#### Exercise directions:
In the records below, find the line that contains "- Test case format" and repeat it, along with each line after it, exactly as written.

#### Input records:
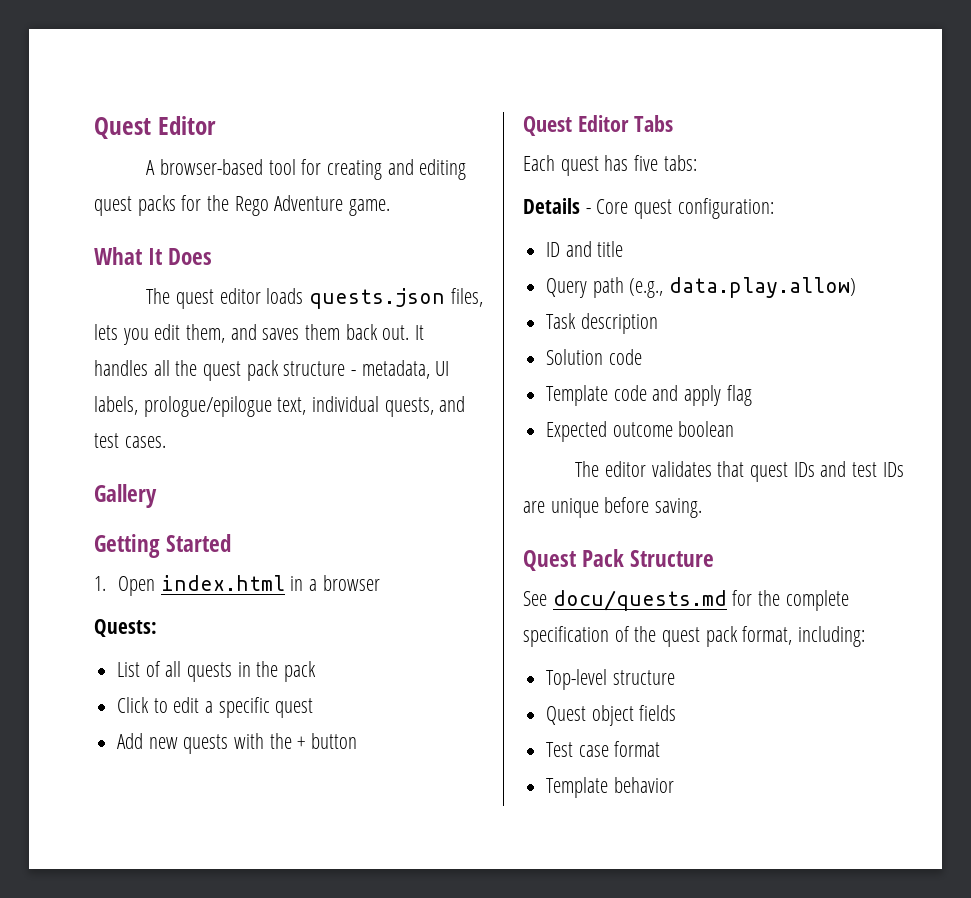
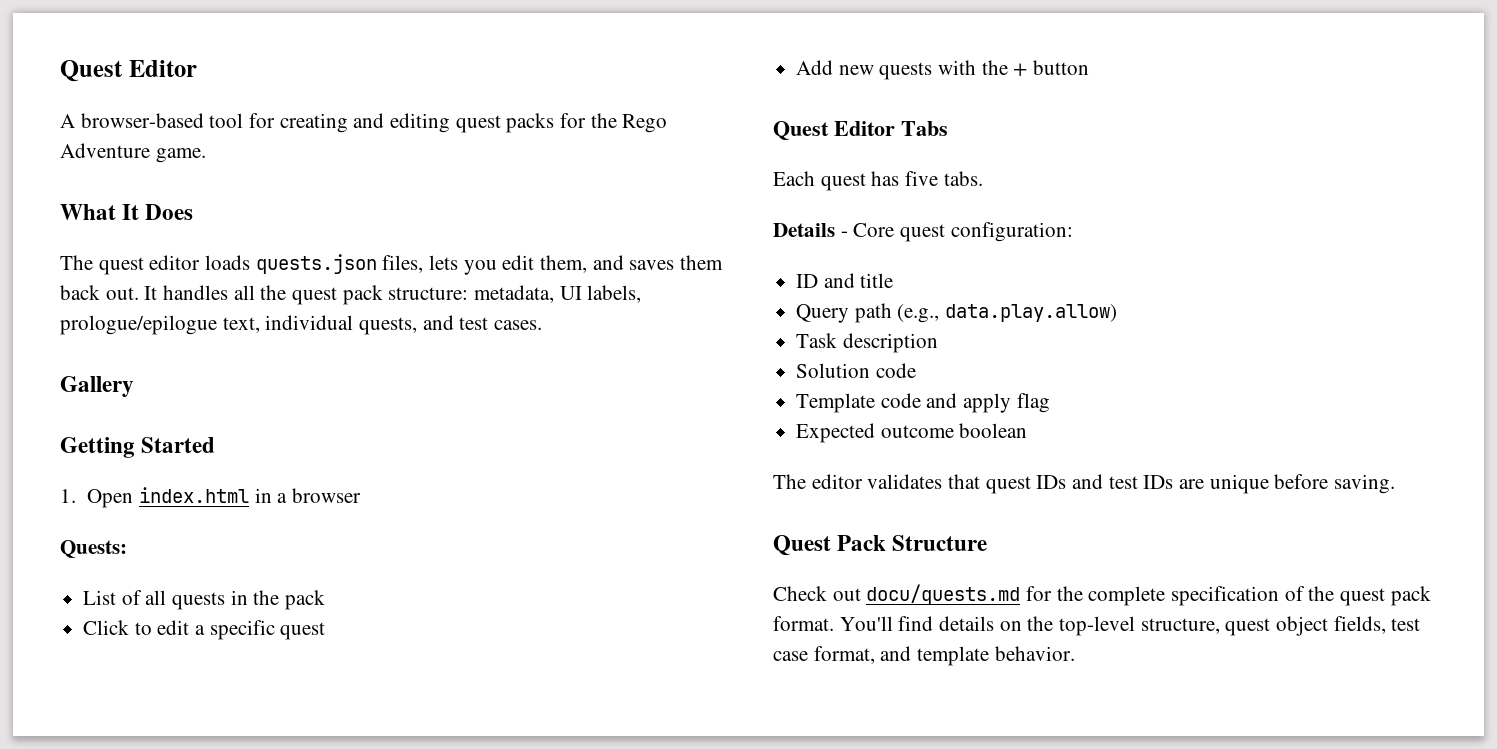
- It handles all the quest pack structure - metadata, UI labels, prologue/epilogue text, individual quests, and test cases.
+ It handles all the quest pack structure: metadata, UI labels, prologue/epilogue text, individual quests, and test cases.
- Each quest has five tabs:
+ Each quest has five tabs.
- See docu/quests.md for the complete specification of the quest pack format, including:
- Top-level structure
- Quest object fields
- Test case format
- Template behavior
+ Check out docu/quests.md for the complete specification of the quest pack format. You'll find details on the top-level structure, quest object fields, test case format, and template behavior.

#### Solution to this task:
- Test case format
- Template behavior
+ Check out docu/quests.md for the complete specification of the quest pack format. You'll find details on the top-level structure, quest object fields, test case format, and template behavior.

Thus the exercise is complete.